Jesus’ own teaching was full of wonderful insights into the kingdom of God, that parallel realm beneath the skin of daily life, where those who have eyes to see and ears to hear find God at work. But much of his teaching, sublime as it was, was not particularly radical. His summary of the law: Love God and love your neighbour is common to most of the great religions. What changed everything, giving to Christianity a radical new edge, was not so much what he said as what he did, the story of his life and death and resurrection. To love his friends – and all of us – so much that he allowed himself to be put to death for our sakes is almost beyond belief. But that is what he did. And because, in God’s world, death could have no power over one who had done no wrong, he is alive for evermore, and we who love him and are loved by him, are alive with his love. In Paul’s words, I live by faith in the Son of God, who loved me and gave himself for me.
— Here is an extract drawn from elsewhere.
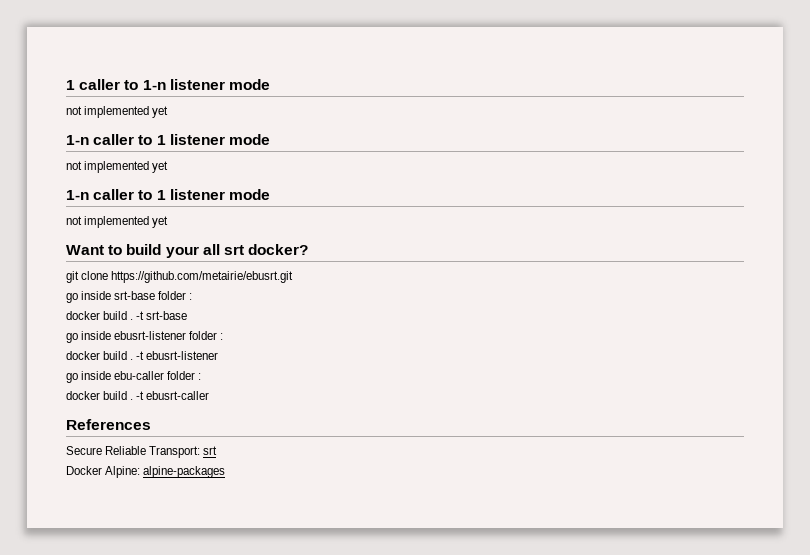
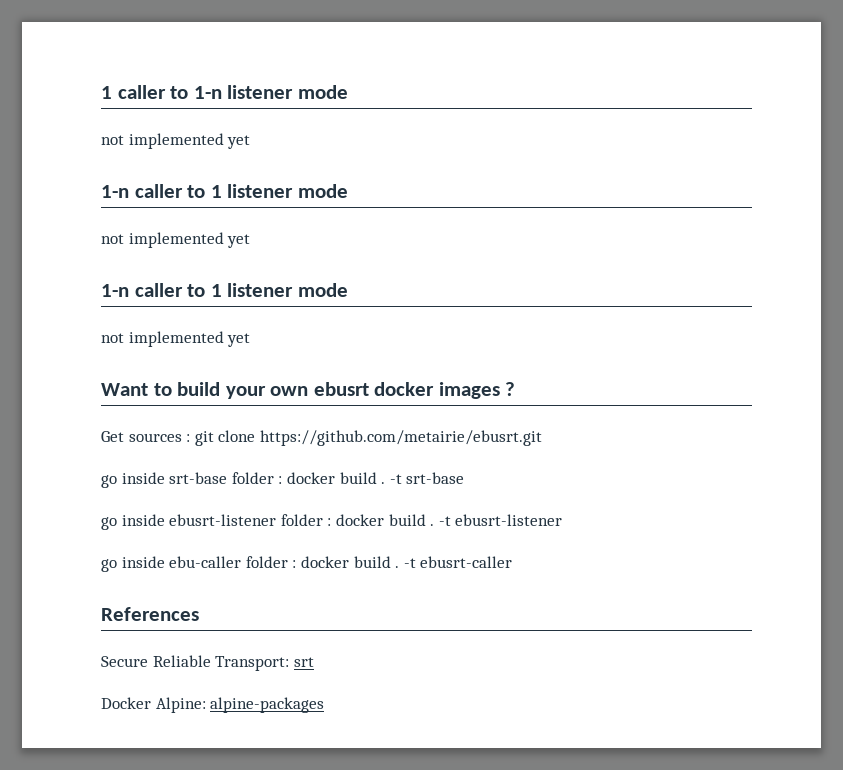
[202,244,309,255] all srt docker? // -> [270,382,516,399] [101,431,191,442] own ebusrt docker images ? // Get sources :
(193, 296) // -> (283, 480) none
(224, 336) // -> (332, 522) none
(202, 376) // -> (297, 564) none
Which of course brings us back to the centurion. He knew about authority. He was used to telling people what to do, and to knowing that because his orders carried his authority, they would be followed without further ado. He recognised that same authority in Jesus. He was entirely confident that if Jesus said his servant was healed, he would indeed be healed. There was no need for Jesus to come to the house, no need for him to see the servant or to touch him. More often than not, Jesus had to gently prompt the faith of those who came to him for healing, but here was someone who needed no prompting. “I tell you, not even in Israel have I found such faith.”
What the centurion could not know was that Jesus would turn the concept of authority and power upside down by laying it aside for himself and using it only in the service of others. On this day, the 60th anniversary of the Queen’s coronation, we remember how she was invested with all the symbols of the secular authority by which we are governed. We are fortunate that she knows, as the centurion knew, the ultimate source of all true authority.
Gathered around the Lord’s table this morning, we acknowledge his authority as we kneel to receive in bread and wine the symbols of his presence, his power and authority, in our lives. With the centurion we put our trust in his power to bring healing, reconciliation and peace not just into our complicated and stressful lives, but into every situation where we – as individuals or as a church community – are entrusted with the exercise of our small portion of his gentle upside down authority.